[About this task]
Your task is to copy the listing exactly. Drop any pictures from the copy.

[Information shown]
-*-*-
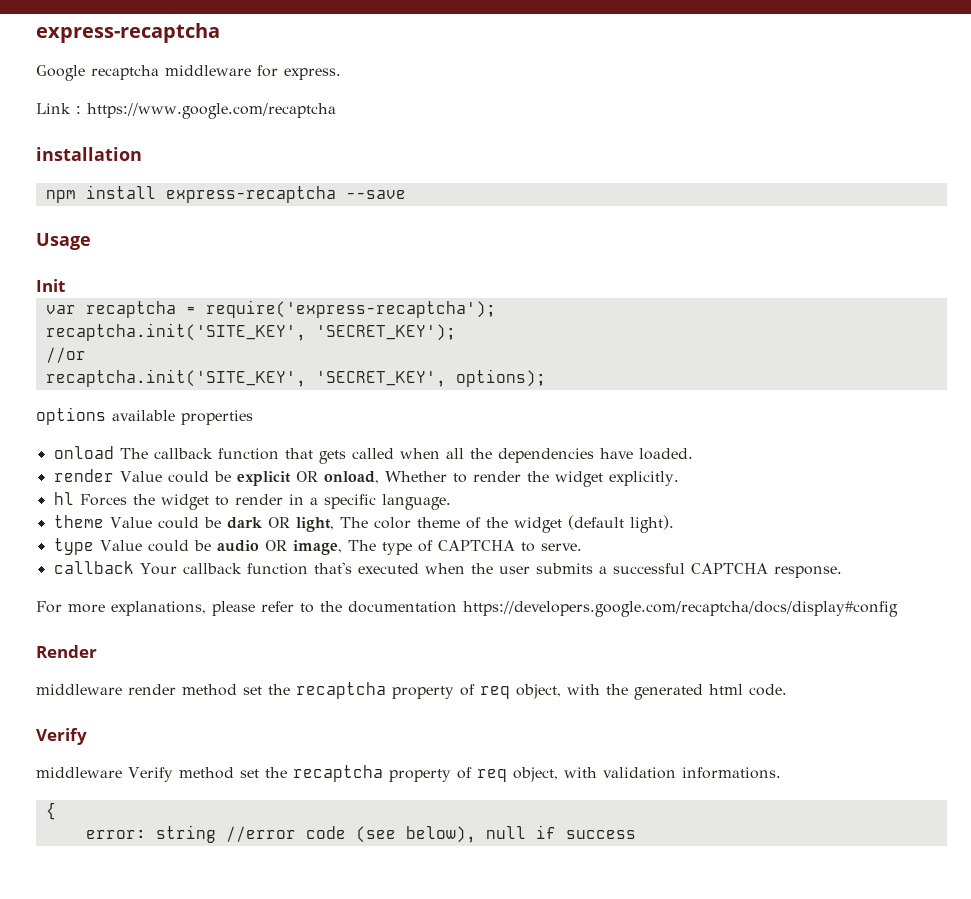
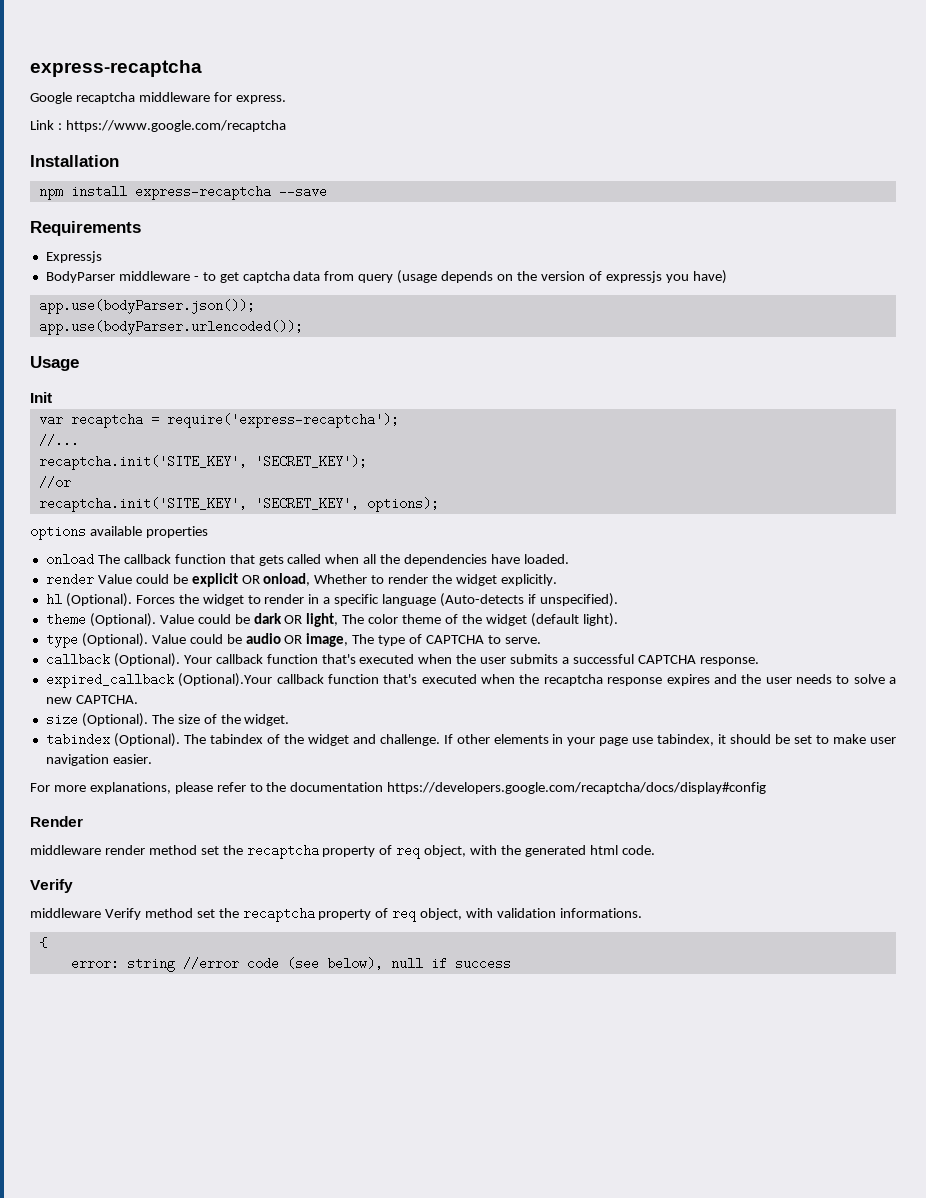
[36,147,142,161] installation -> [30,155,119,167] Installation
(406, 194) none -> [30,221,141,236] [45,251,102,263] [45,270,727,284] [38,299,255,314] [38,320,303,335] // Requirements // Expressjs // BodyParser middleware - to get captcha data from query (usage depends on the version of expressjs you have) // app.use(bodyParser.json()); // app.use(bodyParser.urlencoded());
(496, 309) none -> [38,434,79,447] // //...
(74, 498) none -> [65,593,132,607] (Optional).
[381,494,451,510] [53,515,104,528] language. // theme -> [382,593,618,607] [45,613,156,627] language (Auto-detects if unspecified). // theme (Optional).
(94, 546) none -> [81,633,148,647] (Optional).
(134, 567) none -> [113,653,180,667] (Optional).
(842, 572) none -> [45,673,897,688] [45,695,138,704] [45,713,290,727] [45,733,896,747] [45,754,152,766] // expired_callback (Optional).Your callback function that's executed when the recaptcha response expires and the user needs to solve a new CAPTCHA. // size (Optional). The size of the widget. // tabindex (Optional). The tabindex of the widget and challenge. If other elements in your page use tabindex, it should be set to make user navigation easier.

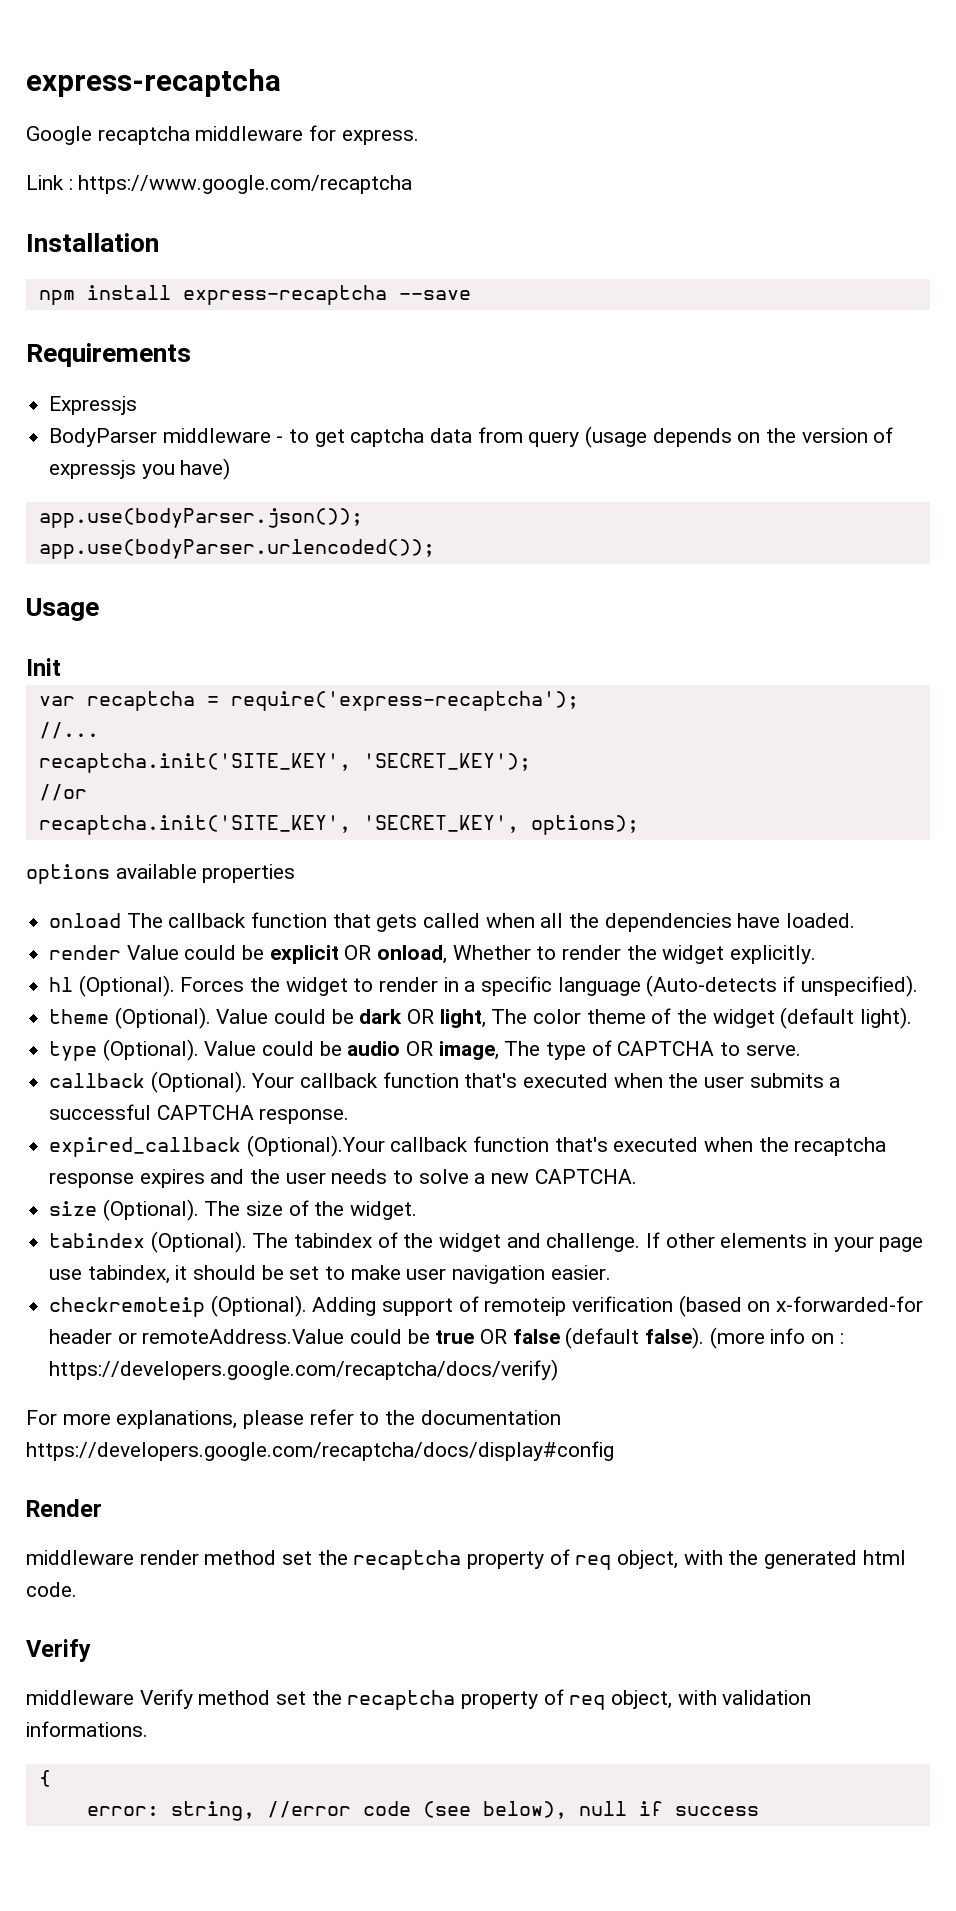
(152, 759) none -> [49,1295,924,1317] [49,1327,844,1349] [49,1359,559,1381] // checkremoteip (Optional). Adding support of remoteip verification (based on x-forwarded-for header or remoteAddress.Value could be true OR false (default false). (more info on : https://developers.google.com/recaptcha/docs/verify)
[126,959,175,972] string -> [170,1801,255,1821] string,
-*-*-
[Solution to the problem]
[36,147,142,161] installation -> [30,155,119,167] Installation
(406, 194) none -> [30,221,141,236] [45,251,102,263] [45,270,727,284] [38,299,255,314] [38,320,303,335] // Requirements // Expressjs // BodyParser middleware - to get captcha data from query (usage depends on the version of expressjs you have) // app.use(bodyParser.json()); // app.use(bodyParser.urlencoded());
(496, 309) none -> [38,434,79,447] // //...
(74, 498) none -> [65,593,132,607] (Optional).
[381,494,451,510] [53,515,104,528] language. // theme -> [382,593,618,607] [45,613,156,627] language (Auto-detects if unspecified). // theme (Optional).
(94, 546) none -> [81,633,148,647] (Optional).
(134, 567) none -> [113,653,180,667] (Optional).
(842, 572) none -> [45,673,897,688] [45,695,138,704] [45,713,290,727] [45,733,896,747] [45,754,152,766] // expired_callback (Optional).Your callback function that's executed when the recaptcha response expires and the user needs to solve a new CAPTCHA. // size (Optional). The size of the widget. // tabindex (Optional). The tabindex of the widget and challenge. If other elements in your page use tabindex, it should be set to make user navigation easier.

(152, 759) none -> [49,1295,924,1317] [49,1327,844,1349] [49,1359,559,1381] // checkremoteip (Optional). Adding support of remoteip verification (based on x-forwarded-for header or remoteAddress.Value could be true OR false (default false). (more info on : https://developers.google.com/recaptcha/docs/verify)
[126,959,175,972] string -> [170,1801,255,1821] string,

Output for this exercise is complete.